I’m puzzled by the warning that appears before a lot of TV shows: The following program contains scenes of violence, language and sexuality; parental guidance is advised. The violence warning I understand. The violence is the stuff that hurts people. The language warning is more obtuse. Of course the program contains language. The program’s actors use dialogue. Ipso facto the program contains language. (Do you like how I worked ipso facto into this. That’s Latin. Latin is a kind of language, too, only it’s dead—maybe because of the violence.) Apparently (which is not a real word), I am too literal-minded. When they warn against language, they’re warning against BAD language, the kind of language that, if you were using it in a blog, you would blot it out with asterisks, words like fuck and shit and asshole and motherfucker and cocksucker and shitfaced motherfucker and—you get the idea. But what really has me stymied is the warning about sexuality. I think what the warning means is: look out for (mostly implied) scenes of people using their bodies to get all cozy, and not in an American football kind of way either, but more in a penis and vagina, titties and butts kind of way. The problem is: that’s not what the word sexuality means.

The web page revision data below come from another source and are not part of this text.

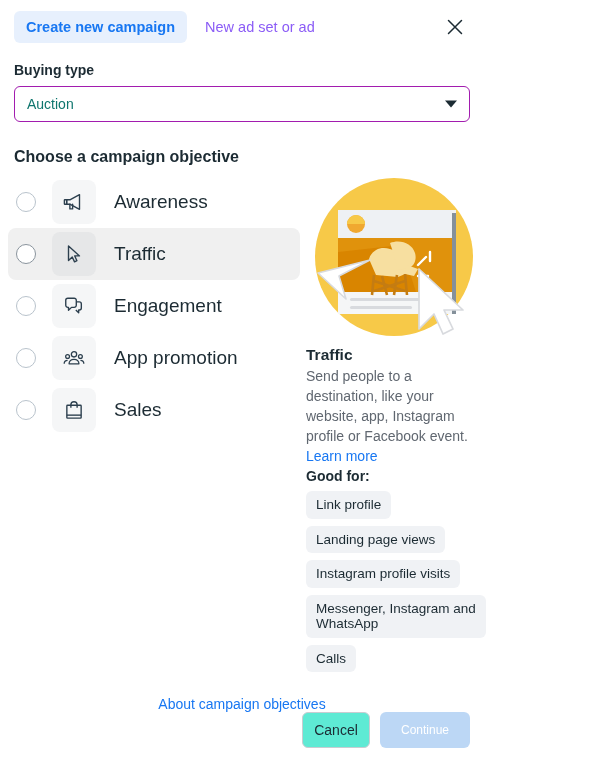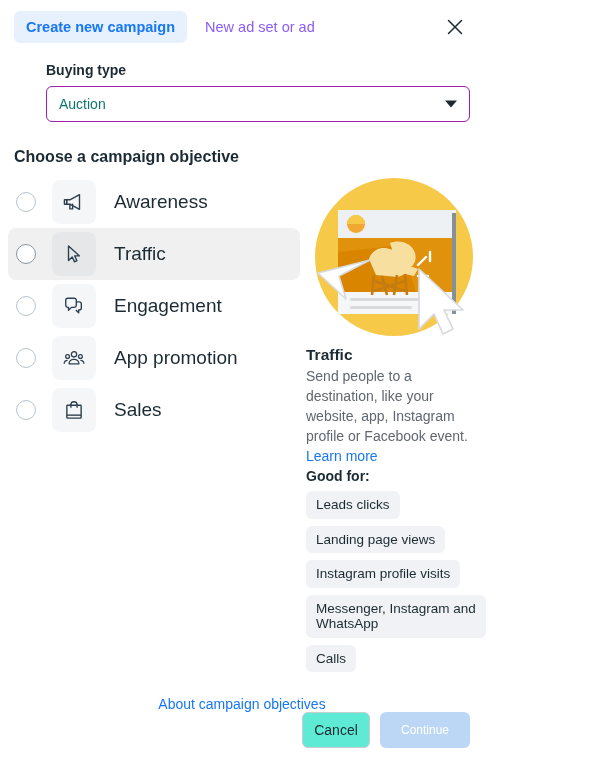--- a/index.html
+++ b/index.html
@@ -38,21 +38,21 @@
   }
   .close-btn {
     margin-left: auto;
     width: 30px; height: 30px;
     display: flex; align-items: center; justify-content: center;
     cursor: pointer; border-radius: 50%;
   }
   .close-btn svg { display: block; }
 
   
-  .section-pad { padding: 0 14px; margin-left: 32px; }
+  .section-pad { padding: 0 14px; }
   .field-label {
     font-size: 14px; font-weight: bold; color: #1c2b33;
     margin-top: 10px; margin-bottom: 8px;
   }
   .select-box {
     position: relative;
     height: 36px;
     border: 1px solid #a21caf;
     border-radius: 6px;
     background: #fff;
@@ -289,21 +289,21 @@
             <path d="M113 92 L113 152 L128 137 L137 157 L147 152 L138 133 L157 133 Z"></path>
           </g>
         </svg>
       </div>
 
       <div class="detail-title">Traffic</div>
       <div class="detail-desc"><span>Send people to a destination, like your website, app, Instagram profile or Facebook event. </span><a>Learn more</a></div>
       <div class="good-for">Good for:</div>
 
       <div class="chips">
-        <div class="chip">Leads clicks</div>
+        <div class="chip">Link profile</div>
         <div class="chip">Landing page views</div>
         <div class="chip">Instagram profile visits</div>
         <div class="chip">Messenger, Instagram and WhatsApp</div>
         <div class="chip">Calls</div>
       </div>
 
     </div>
   </div>
 
   <div class="footer">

Growing up in my good Christian household, whenever we prayed together around the harvest table and the word sexuality popped up (as it always did), it meant something vague and abstract, much like love and peace and Santa Claus. Most of the online dictionary definitions bear this out. Sexuality is a general term that encompasses a multiplicity of human experiences, from the mechanics of reproduction and the sense of a gendered identity to the expression of love and a totalizing ontological perception of one’s self as a body. Warning against sexuality is almost as meaningless as warning against being.
I thank the powers that be for these warnings, but I have more important things to worry about, like protecting my beleaguered mind from air-headed voice-overs by people who don’t know how to use their native language.